Figure 1 details the intervention timeline and Adapt-LT features. Intervention sessions were 30 min (minimum) in duration and included ~20 min of training on a treadmill, followed by ~10 min of overground practice. Standing breaks were provided as needed and did not count toward the training duration. Practice on the treadmill (Biodex Medical, Shirley, NY) included use of a harness (Robertson Mountaineering, Henderson, NV) and partial body weight support (Robomedica, Culver City, CA). An initial body weight support of <40% was targeted. Training on the treadmill was progressed by increasing speed and lowering body weight support. Manual assistance was provided during training on the treadmill and overground to promote appropriate kinematics. Arm swing was encouraged and treadmill rails were not used. Training overground was completed on a level surface with assistive devices/braces, if needed to assure safe participation. Verbal cues and encouragement, as well as performance and results feedback were provided during training sessions.

Basic locomotor training

Basic-LT involved repetitive stepping practice with the goals of increasing speed, promoting gait quality, and enhancing lower extremity weight bearing [3, 13]. Specifically, each participant trained at the fastest speed they could safely achieve and sustain with adequate loading on the lower limbs and use of body weight support ≤40%. Appropriate gait kinematics were promoted during treadmill and overground training by providing verbal cues and manual assistance as needed, at the lower limbs and trunk. During overground training participants were encouraged to walk at their maximal speed.

Adapt locomotor training

The goal in developing Adapt-LT was to apply principles of LT such as repetitive stepping, increased training speeds and intensity, and to incorporate practice of adaptability tasks. Adaptability tasks were selected based on several factors: (a) common tasks representing different adaptability domains; [2, 28] (b) tasks that could be practiced both on the treadmill and overground and; (c) tasks known to emphasize different aspects of neuromuscular control such as increased cortical engagement and visuomotor coordination (e.g., obstacle negotiation) or different motor strategies (e.g., backward walking) [16,17,18].

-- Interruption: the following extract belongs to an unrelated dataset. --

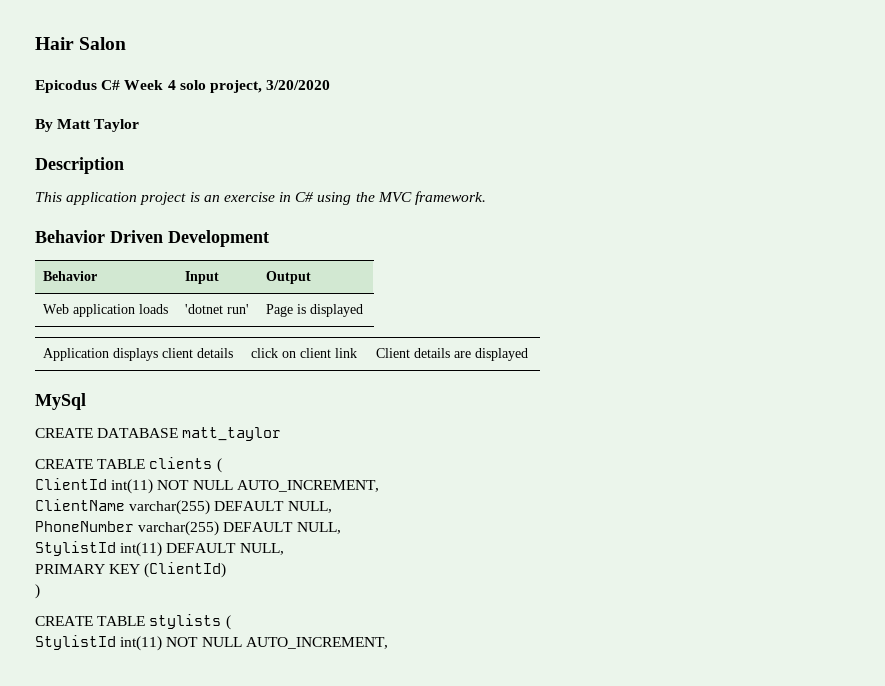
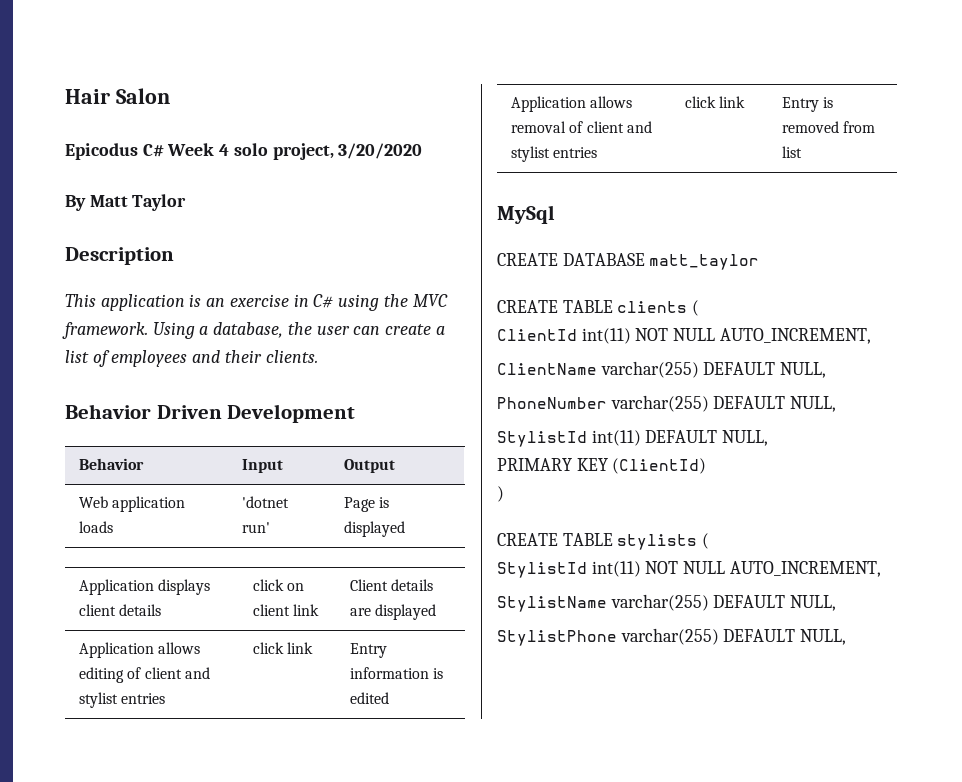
[140,192,187,205] project -> (185, 302) none
(487, 198) none -> [152,322,445,339] [65,350,318,367] Using a database, the user can create a list of employees and their clients.
(528, 354) none -> [78,642,201,658] [78,667,210,683] [78,692,166,708] [252,642,314,654] [349,643,387,658] [349,667,444,679] [349,692,389,704] [510,96,633,112] [510,121,652,133] [510,146,598,162] [684,96,746,108] [781,97,834,112] [781,121,876,133] [781,146,802,158] // Application allows editing of client and stylist entries | click link | Entry information is edited // Application allows removal of client and stylist entries | click link | Entry is removed from list
(388, 643) none -> [497,594,837,612] [497,628,847,646] // StylistName varchar(255) DEFAULT NULL, // StylistPhone varchar(255) DEFAULT NULL,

Thus, based on these factors, Adapt-LT emphasized the same general principles as Basic-LT and also included practice of adaptability tasks (obstacle negotiation, backward walking, and speed changes) (Figs. 1b and 2a–d). During training on the treadmill the goal was to spend a minimum of 5 min on each adaptability task (Fig. 2): 1. Obstacle negotiation -Obstacles were delivered bilaterally and included foam blocks and boxes of variable sizes (height range: 5–14 cm; width range: 20–39 cm; depth range: 5–24 cm). Progression of the task included increasing obstacle frequency, varying rates of obstacle delivery, and increasing obstacle size. 2. Speed changes-Speed changes consisted of abruptly and unexpectedly changing from faster speeds to and from slower speeds. 3. Backward walking -For progression, backward walking speed was increased and body weight support was decreased. During overground training, participants performed the same tasks and the goal was to spend a similar amount of time on each task.

Fig. 2
Fig. 2

Treadmill and Overground Adapt-locomotor training. a Participant SCI01 performing obstacle negotiation on treadmill. b Participant SCI02 performing backward walking on treadmill. c Participant SCI03 performing obstacle negotiation overground. d Participant SCI02 performing backward walking overground. TM treadmill, OG overground

Training parameters and intervention feasibility

Feasibility was determined based on the successful completion of the Adapt-LT protocol and focused on comparisons of dosage (amount of steps) and intensity (speeds, perceived exertion) parameters across Basic-LT and Adapt-LT. Additionally, these parameters were assessed because of their importance in motor relearning (i.e., rehabilitation) and association with improved outcomes in studies of walking function after SCI [9,10,11].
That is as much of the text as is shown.